JEFFERSON CITY — Missourians whose children are developing normally may have to start picking up the tab to remain in the Parents as Teachers early childhood development program.
The program offers developmental health screenings for infants and preschoolers and sends trained workers into parents' homes to provide child-rearing instruction. Currently, parents do not pay anything and can receive up to five in-home visits each year. Families classified as high-need can receive up to 25 personal visits.
Under legislation given first-round approval by the Missouri Senate, families would need to start paying some of the costs if there are no developmental delays found in the child after six visits. How much parents would pay and how billing would be handled is left to the Department of Elementary and Secondary Education to determine.
Parents as Teachers started in Missouri nearly 30 years ago and a 1984 state law required it to be offered in all school districts. It has since spread nationwide.
The program served more than 85,000 families with children ages 0-3 and nearly 61,000 families with children ages 3-5 during the last school year, according to figures from the Department of Elementary and Secondary Education.
The Senate legislation was endorsed by voice vote last week and needs a second round of approval before it moves to the House. The Parents as Teachers provision was added to a broad education bill that includes provisions to allow year-round school schedules, teachers to accept merit pay and school districts to offer two start dates for new kindergarten classes.
State lawmakers are struggling to ensure families can continue receiving benefits despite budget recommendations that call for eliminating more than half the program's state funding next year.
Senate budget writers have recommended paring the funding for Parents as Teachers to $13 million because of falling state revenues.

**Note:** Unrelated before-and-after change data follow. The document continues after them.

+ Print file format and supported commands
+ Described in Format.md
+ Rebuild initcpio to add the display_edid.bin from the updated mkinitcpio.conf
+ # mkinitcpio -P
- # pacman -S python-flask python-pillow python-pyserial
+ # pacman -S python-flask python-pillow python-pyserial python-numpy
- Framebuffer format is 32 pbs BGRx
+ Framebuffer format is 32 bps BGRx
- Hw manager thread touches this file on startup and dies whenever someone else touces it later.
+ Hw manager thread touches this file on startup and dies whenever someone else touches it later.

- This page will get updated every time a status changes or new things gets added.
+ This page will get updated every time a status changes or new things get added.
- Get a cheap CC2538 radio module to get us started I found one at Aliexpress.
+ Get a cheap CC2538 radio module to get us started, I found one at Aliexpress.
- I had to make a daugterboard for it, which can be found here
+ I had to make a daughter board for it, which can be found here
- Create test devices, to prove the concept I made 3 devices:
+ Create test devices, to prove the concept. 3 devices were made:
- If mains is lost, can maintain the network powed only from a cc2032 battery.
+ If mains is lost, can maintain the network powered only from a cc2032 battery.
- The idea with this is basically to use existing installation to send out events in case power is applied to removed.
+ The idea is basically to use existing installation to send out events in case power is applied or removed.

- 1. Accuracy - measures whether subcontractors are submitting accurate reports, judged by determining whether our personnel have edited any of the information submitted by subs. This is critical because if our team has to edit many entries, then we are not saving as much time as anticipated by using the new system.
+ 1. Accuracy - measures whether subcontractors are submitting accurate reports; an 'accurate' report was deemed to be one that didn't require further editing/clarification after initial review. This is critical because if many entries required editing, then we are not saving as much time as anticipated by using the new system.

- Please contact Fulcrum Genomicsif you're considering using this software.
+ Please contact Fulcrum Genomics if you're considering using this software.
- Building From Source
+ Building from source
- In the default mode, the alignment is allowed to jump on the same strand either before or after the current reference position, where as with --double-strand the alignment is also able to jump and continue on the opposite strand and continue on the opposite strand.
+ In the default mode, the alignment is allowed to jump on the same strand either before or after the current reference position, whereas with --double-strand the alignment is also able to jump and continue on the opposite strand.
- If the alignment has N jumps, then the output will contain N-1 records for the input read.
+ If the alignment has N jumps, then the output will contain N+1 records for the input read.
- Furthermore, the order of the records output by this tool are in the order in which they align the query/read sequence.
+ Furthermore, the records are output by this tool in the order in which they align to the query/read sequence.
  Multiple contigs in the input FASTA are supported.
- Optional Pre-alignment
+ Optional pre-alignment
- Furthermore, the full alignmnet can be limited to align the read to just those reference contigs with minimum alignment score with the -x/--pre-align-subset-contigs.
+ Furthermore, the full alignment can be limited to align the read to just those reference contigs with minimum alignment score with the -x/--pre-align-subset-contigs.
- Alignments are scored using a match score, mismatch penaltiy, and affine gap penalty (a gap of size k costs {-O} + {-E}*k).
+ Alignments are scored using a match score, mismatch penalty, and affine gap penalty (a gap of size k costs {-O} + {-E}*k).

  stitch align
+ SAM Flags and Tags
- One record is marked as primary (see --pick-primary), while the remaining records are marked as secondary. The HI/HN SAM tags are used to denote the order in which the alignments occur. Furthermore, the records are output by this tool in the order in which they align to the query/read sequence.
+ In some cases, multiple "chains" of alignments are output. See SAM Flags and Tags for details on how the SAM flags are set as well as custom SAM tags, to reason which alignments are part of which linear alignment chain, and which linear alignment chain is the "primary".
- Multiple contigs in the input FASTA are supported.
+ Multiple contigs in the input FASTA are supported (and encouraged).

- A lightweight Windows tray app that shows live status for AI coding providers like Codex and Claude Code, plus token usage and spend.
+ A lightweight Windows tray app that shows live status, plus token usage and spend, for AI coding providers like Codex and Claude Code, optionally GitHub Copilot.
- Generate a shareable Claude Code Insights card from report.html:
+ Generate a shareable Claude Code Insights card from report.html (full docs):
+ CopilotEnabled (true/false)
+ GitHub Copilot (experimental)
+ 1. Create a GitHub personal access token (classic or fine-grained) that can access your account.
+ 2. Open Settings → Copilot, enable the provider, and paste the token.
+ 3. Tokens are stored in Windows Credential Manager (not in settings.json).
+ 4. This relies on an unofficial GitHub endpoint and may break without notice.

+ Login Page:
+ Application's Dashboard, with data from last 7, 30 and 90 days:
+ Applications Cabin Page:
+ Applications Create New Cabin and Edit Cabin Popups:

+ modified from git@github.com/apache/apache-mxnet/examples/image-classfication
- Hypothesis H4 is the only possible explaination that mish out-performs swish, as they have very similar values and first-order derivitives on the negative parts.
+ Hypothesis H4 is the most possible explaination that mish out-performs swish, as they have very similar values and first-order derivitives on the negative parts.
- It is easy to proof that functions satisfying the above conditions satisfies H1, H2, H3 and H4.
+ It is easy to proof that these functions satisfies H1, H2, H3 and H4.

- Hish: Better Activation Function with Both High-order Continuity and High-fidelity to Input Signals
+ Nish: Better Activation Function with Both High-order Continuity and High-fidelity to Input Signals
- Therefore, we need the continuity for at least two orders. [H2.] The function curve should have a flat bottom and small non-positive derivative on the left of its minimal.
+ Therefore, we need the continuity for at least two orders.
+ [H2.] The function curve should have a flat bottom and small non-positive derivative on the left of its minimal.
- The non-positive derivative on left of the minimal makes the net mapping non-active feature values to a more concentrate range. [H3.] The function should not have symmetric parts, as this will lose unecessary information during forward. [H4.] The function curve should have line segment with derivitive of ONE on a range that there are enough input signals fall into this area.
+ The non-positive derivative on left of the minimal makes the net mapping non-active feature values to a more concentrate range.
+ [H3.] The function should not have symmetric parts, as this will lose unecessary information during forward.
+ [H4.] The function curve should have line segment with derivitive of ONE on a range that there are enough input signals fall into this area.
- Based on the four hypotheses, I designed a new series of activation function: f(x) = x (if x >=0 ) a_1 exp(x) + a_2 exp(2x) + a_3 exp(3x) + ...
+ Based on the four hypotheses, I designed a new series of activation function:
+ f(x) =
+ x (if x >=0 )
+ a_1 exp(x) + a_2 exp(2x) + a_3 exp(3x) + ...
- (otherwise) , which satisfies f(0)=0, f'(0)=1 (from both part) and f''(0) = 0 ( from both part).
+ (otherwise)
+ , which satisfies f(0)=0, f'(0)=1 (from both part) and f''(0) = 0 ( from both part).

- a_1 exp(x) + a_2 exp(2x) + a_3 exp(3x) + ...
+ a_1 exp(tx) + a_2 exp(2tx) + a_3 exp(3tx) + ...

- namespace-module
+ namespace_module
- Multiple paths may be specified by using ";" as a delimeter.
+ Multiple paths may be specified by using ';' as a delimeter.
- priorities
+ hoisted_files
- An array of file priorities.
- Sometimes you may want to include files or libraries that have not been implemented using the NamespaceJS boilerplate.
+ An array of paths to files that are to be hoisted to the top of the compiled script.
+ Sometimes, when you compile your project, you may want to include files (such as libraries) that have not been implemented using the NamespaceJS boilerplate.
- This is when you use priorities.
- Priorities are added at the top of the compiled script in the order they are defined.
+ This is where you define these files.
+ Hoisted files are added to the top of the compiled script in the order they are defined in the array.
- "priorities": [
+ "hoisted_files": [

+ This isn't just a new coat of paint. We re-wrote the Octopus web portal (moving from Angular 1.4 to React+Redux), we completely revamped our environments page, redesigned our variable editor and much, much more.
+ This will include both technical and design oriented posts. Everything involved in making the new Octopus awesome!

In the current budget that ends June 30, the program was slotted to receive almost $31 million, though Gov. Jay Nixon made midyear cuts.
Nixon, a Democrat, recommended cutting $3.4 million from the program in next year's budget. A spokesman said Friday that the program is important but that changes to how Parents as Teachers operates are needed because of Missouri's budget troubles.
"Our office supports giving school districts more flexibility to manage their own programs, including means-testing and the ability to charge a fee to families above certain income levels," Nixon spokesman Scott Holste said Friday.
Sue Stepleton, the president and CEO of the Parents as Teachers National Center in St. Louis, said it is important that services are directed to high-need families. She said that requires looking at various factors, including family income and the development of the child.
"At the current state of things, I can understand wanting parents to pay something," Stepleton said. "I think it's going to be administratively challenging."